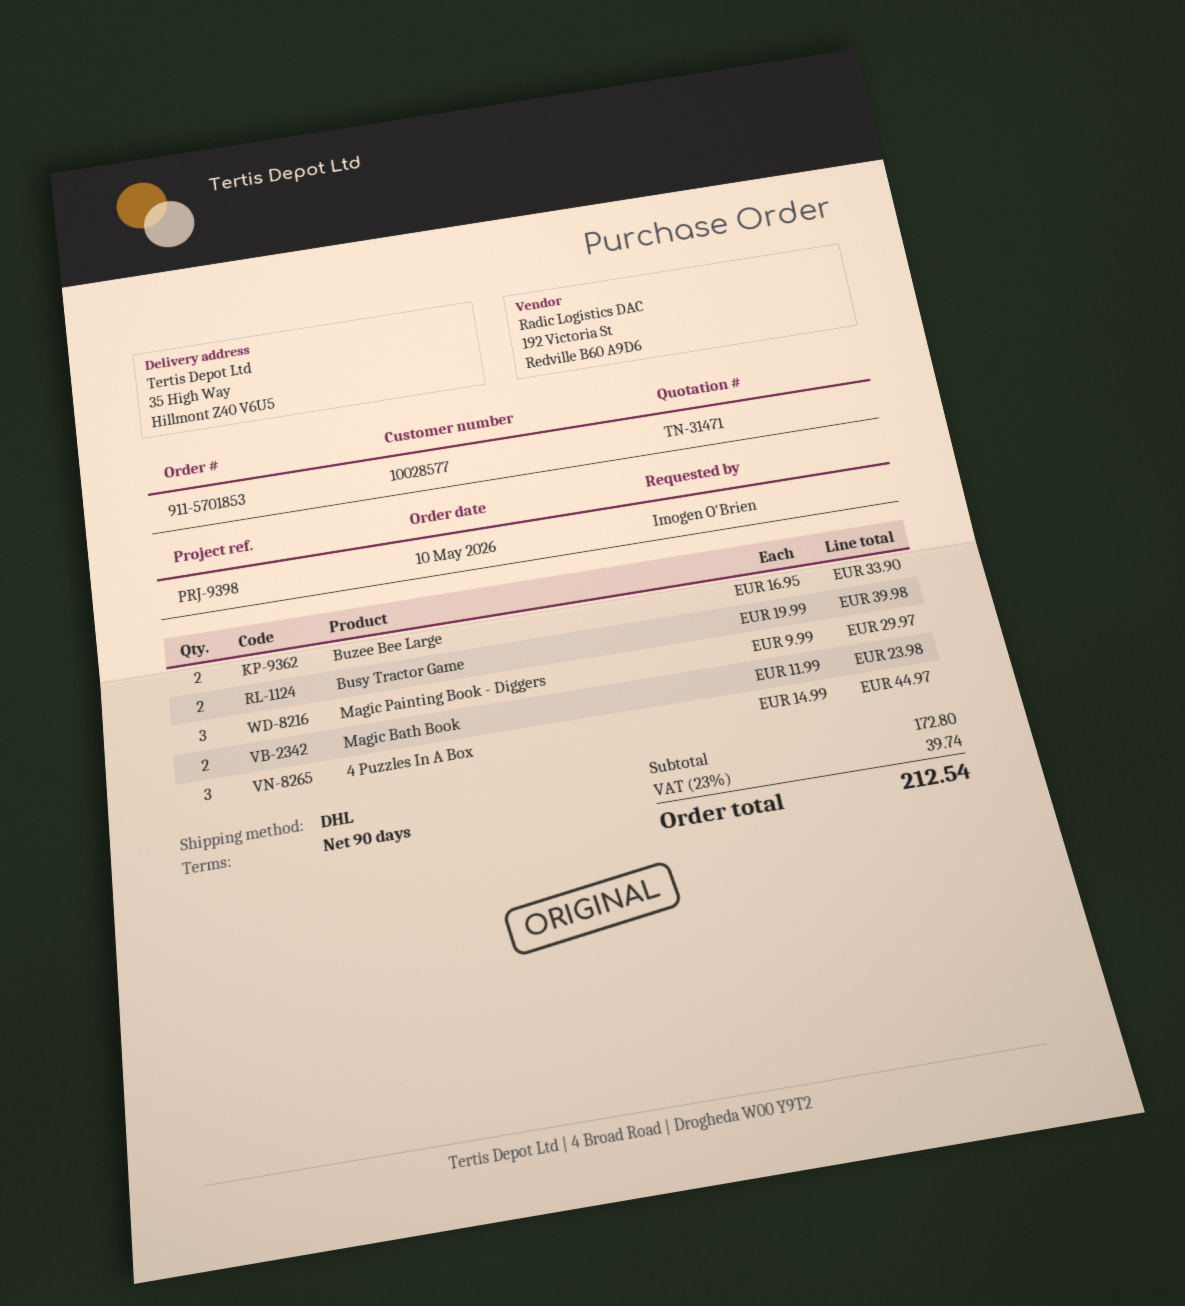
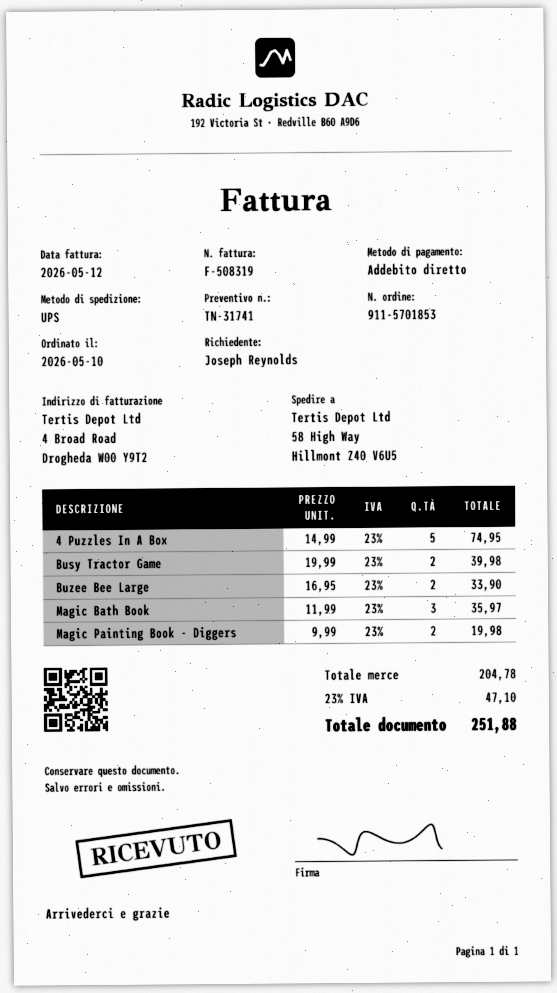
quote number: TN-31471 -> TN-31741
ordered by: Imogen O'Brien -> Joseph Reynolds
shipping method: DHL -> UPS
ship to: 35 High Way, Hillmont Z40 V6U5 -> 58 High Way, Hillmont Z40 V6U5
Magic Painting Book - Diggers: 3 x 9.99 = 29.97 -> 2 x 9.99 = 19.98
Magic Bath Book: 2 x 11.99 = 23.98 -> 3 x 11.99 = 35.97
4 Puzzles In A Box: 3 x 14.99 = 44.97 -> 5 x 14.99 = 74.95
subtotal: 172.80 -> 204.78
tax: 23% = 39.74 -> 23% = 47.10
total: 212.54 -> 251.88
==
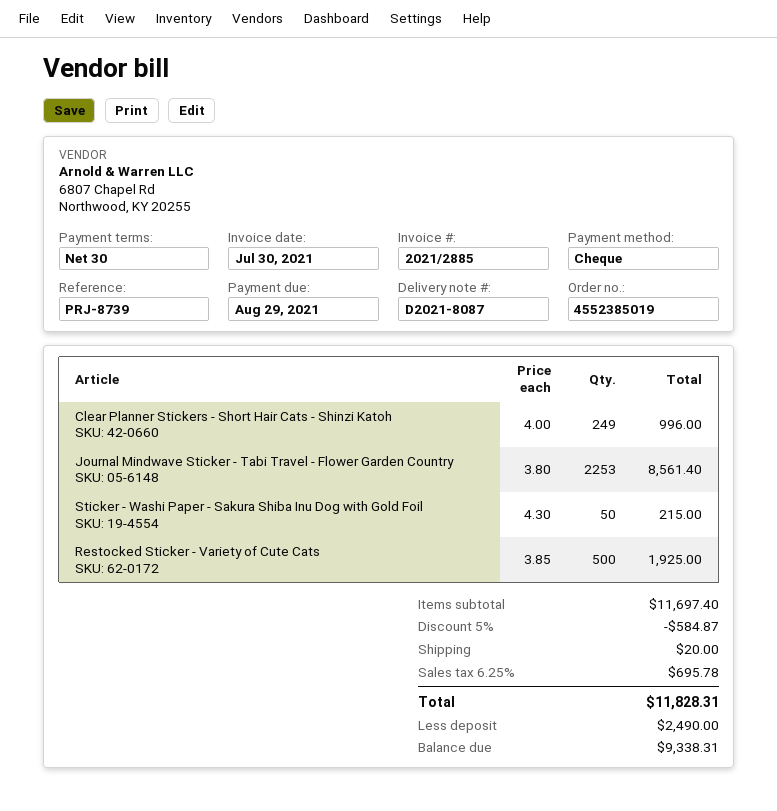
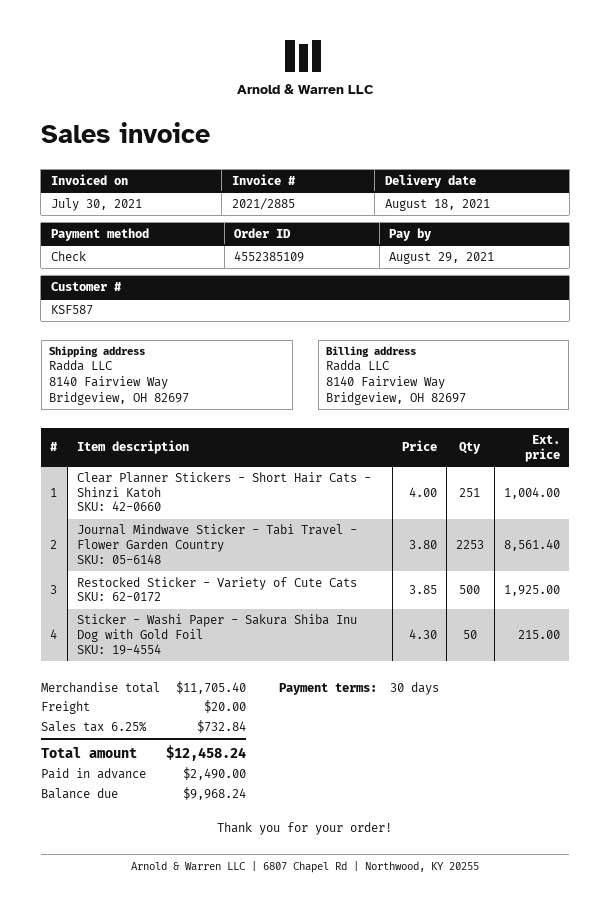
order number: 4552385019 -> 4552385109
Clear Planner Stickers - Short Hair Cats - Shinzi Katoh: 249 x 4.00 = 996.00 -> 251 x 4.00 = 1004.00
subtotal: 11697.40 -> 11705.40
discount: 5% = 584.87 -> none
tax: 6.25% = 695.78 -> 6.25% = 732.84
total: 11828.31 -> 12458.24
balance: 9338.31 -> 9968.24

Problem statement = All lines above holding the word "number" make up the answer; copy each one.

Solution for this task =
quote number: TN-31471 -> TN-31741
order number: 4552385019 -> 4552385109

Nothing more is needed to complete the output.